Import Coordinates...

Use this menu command to import the geometry of your molecule from file.

You can import coordinates from a .runkf file generated by BAND, a .t21 file generated by ADF, from a .band file as saved by BANDinput, or from a text file (for example, a .mol or a .xyz file).

If you import coordinates from a .t21 file note that the extension must be .t21. A name like 'TAPE21' will not work. Also, bond information and lattice vectors are not present, just the coordinates are imported and bonds will be guessed (and no distinction will be made between different kinds of bonds).

Importing from a .runkf, or .band file is straight-forward: coordinates, bond information and lattice vectors are present so you will get exactly what you saved.

Importing from a .mol file will also give you both the coordinates and bond information of the file, but not the lattice vectors.

Importing from a text file is rather flexible: BANDinput needs three real numbers next to each other.
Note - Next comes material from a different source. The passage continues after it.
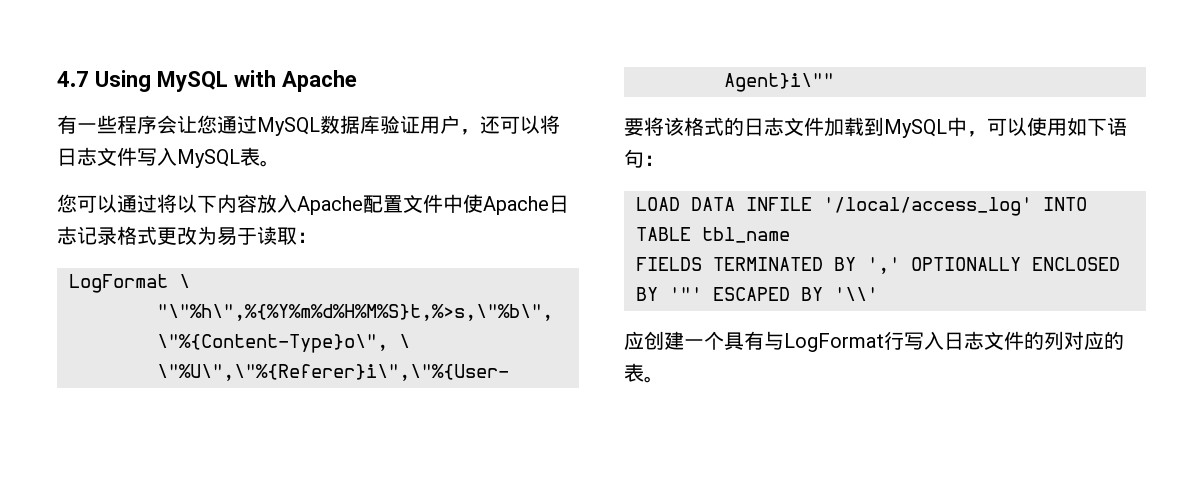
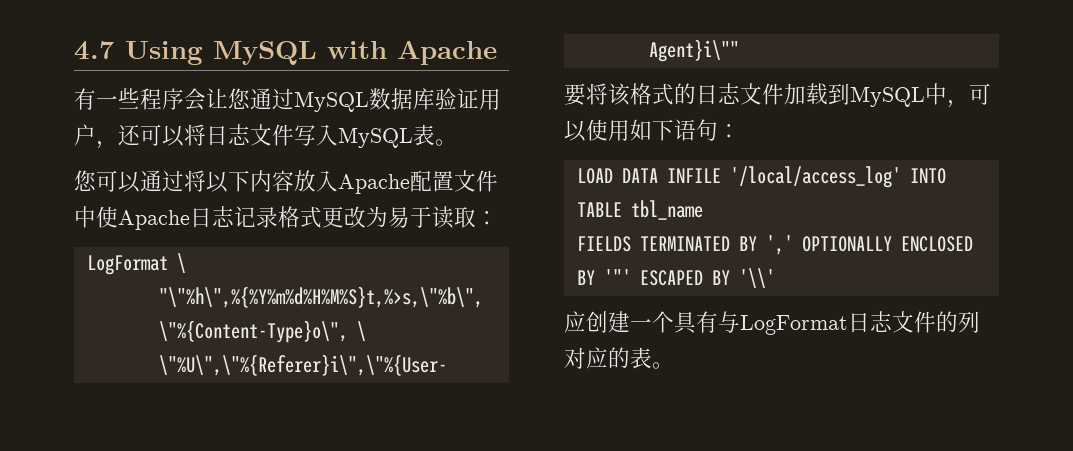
- 应创建一个具有与LogFormat行写入日志文件的列对应的表。
+ 应创建一个具有与LogFormat日志文件的列对应的表。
These will be interpreted as x, y and z coordinate. One additional integer or the abbreviation of an element is also needed to identify the kind of atom.

To be recognized as real, the real number must contain a '.' (dot), and at least one digit before or after the dot. Real numbers with exponents (E or D) are not recognized.

If an integer is used to specify the element (the nuclear charge), it may not contain a '.' (dot).

Bond information and lattice vectors are not imported, even if present in your file (unless importing from a .band file). After you have imported some coordinates, BANDinput tries to guess the bonds between the imported atoms. This might not be very accurate.

Z-matrix import is not available.

Directly after the 'Import Coordinates...' command the newly imported atoms are selected. This makes it easy to reposition them with respect to other atoms that may already be present, remove the automatically guessed bonds, or use other operations on the newly imported atoms and bonds.